Thursday 21 July 2011

Murdoch grows a conscience?

Today the Times had the unfathomable gumption to run the above cartoon – under the headline ‘Priorities’ – in a brazen attempt to divert attention from the phone-hacking scandal to the issue of famine in Somalia. What an incredulous and cynical piece of posturing by the Murdoch Empire!
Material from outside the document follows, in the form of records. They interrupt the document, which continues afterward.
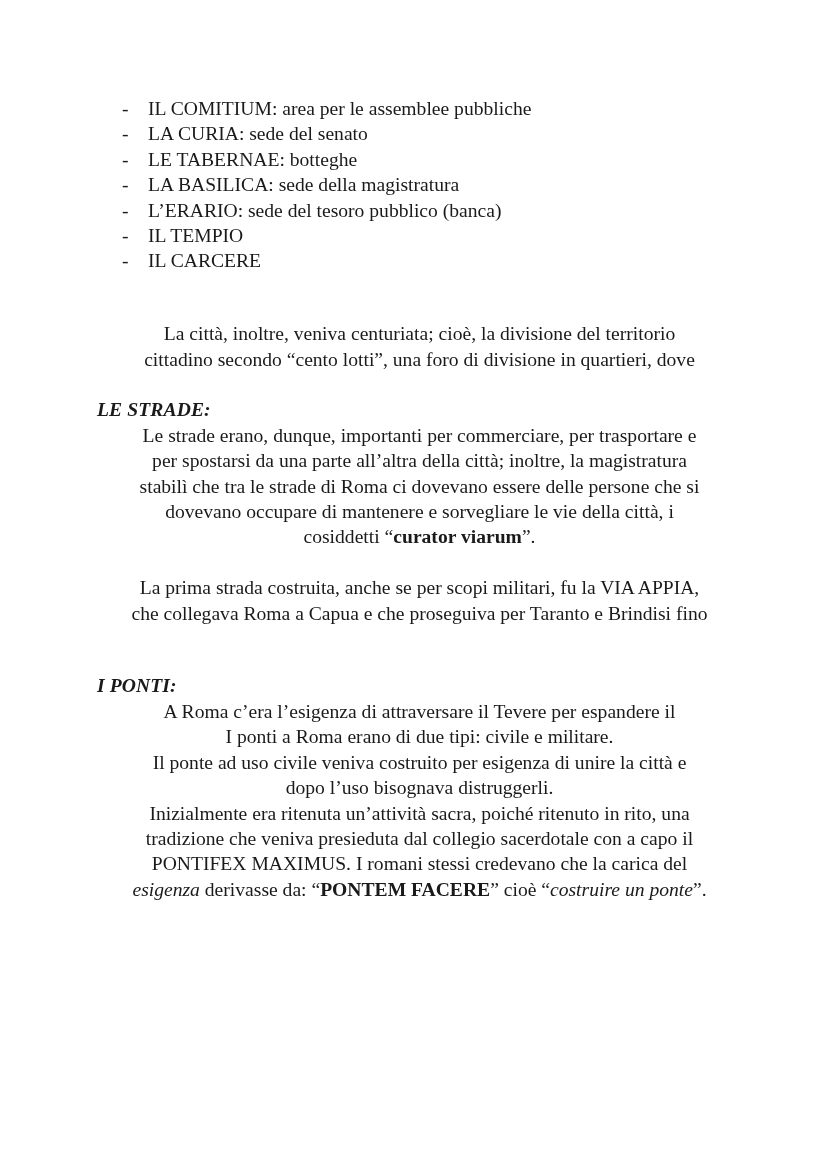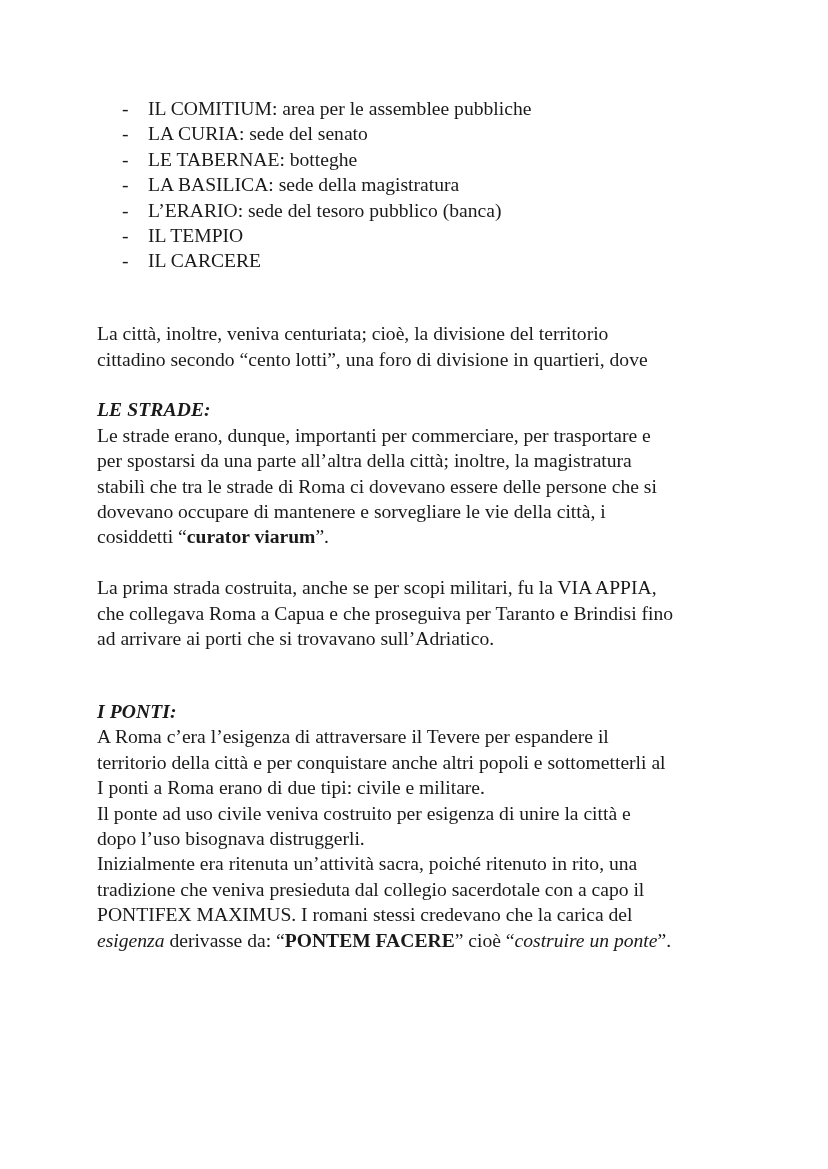"La città, inoltre, veniva centuriata;" .para { text-align: left -> center }
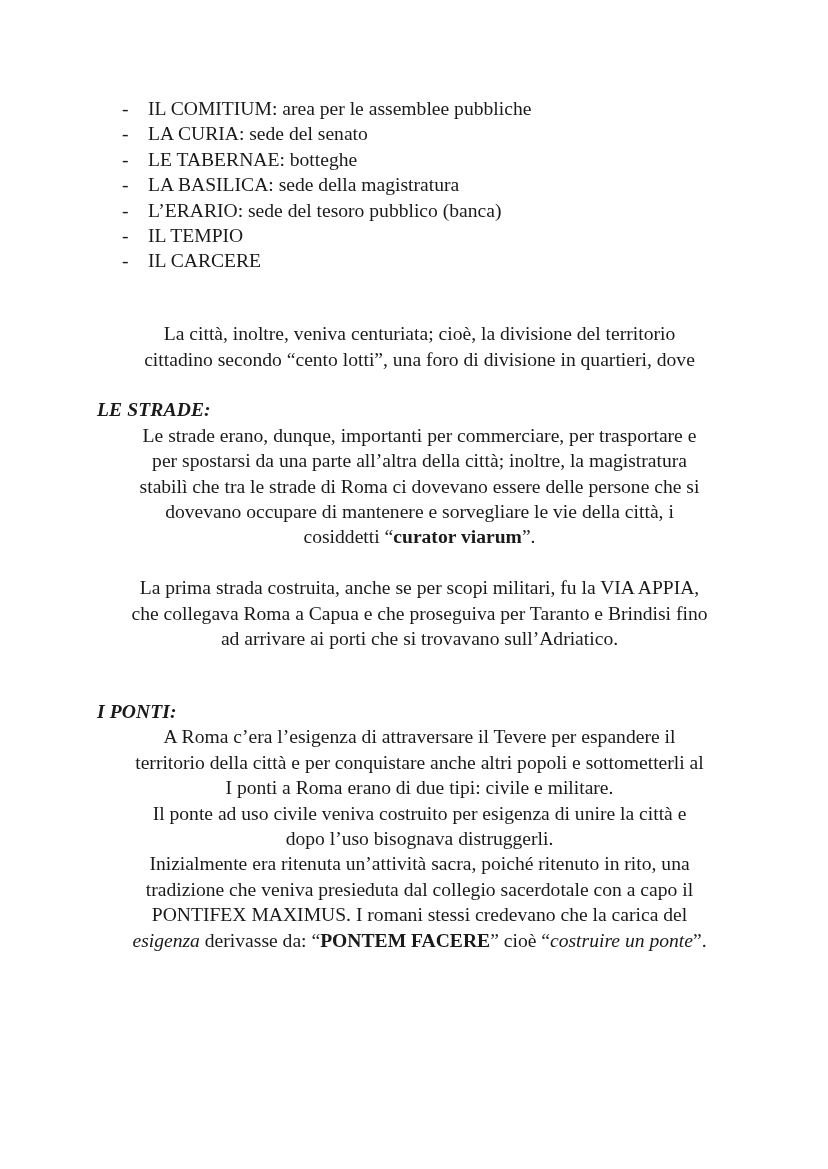"ad arrivare ai porti che" span.line { html: <span>ad arrivare ai porti che si trovavano sull’Adriatico.</span> -> none }
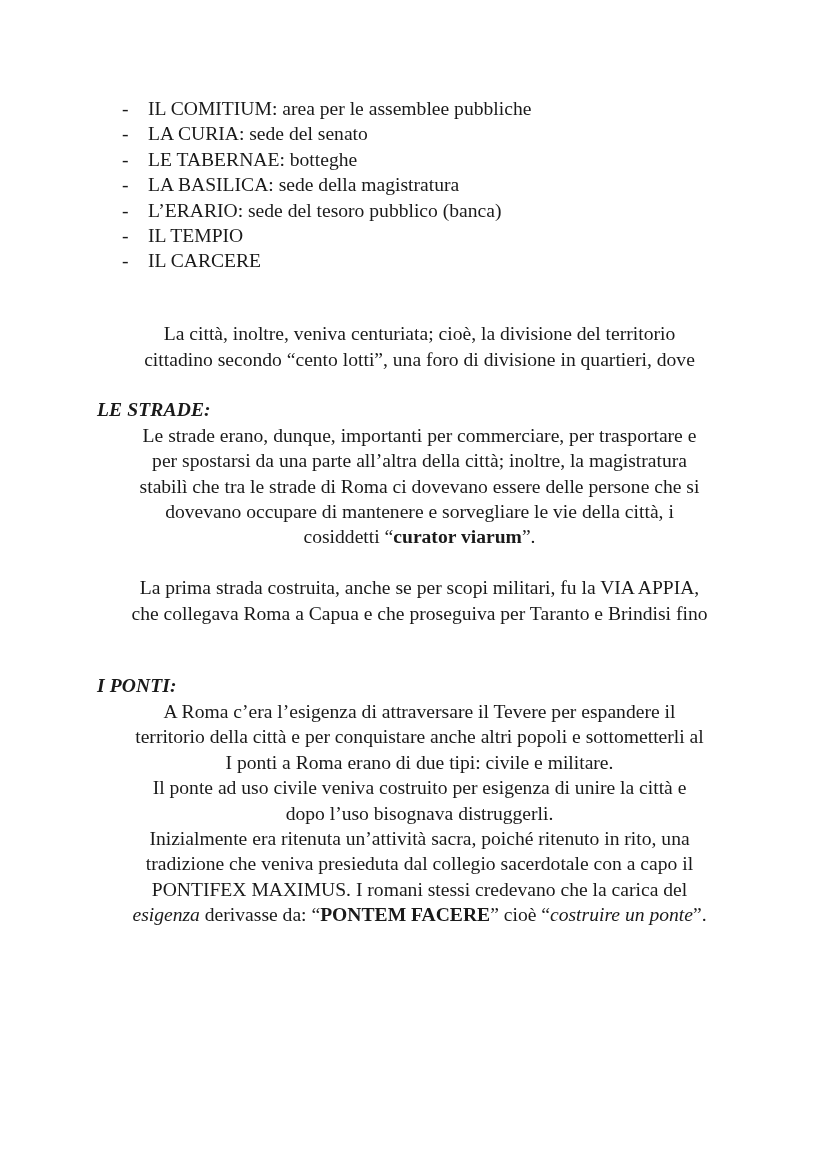"territorio della città e per" span.line { html: <span>territorio della città e per conquistare anche altri popoli e sottometterli al</span> -> none }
Every day 25,000 people die of starvation or malnutrition. Every year six million children die of hunger. How many times has this been the lead story on Sky News? Or the front page of the Sun or the Times? How many times were these issues ignored in favour of inane stories obtained through ill-gotten means? Where were Rupert Murdoch’s ‘priorities’ then? What a convenient time to grow a conscience.

Sunday 17 July 2011

Time to hold Rupert Murdoch and the government to account

There is perhaps no greater argument against unfettered free markets and unregulated media monopolies than the ongoing phone-hacking fiasco engulfing Rupert Murdoch’s News International. Free markets and open media are heralded as central tenets of liberal democracy – but in the last few weeks we have seen the most grotesque flaunting of our democratic principles. Phone hacking, the utilisation of state surveillance, bribery of police, the blurring of lines between big business and government, and the concentration of media into the hands of a narrow elite are all more commonly associated with totalitarianism than democracy.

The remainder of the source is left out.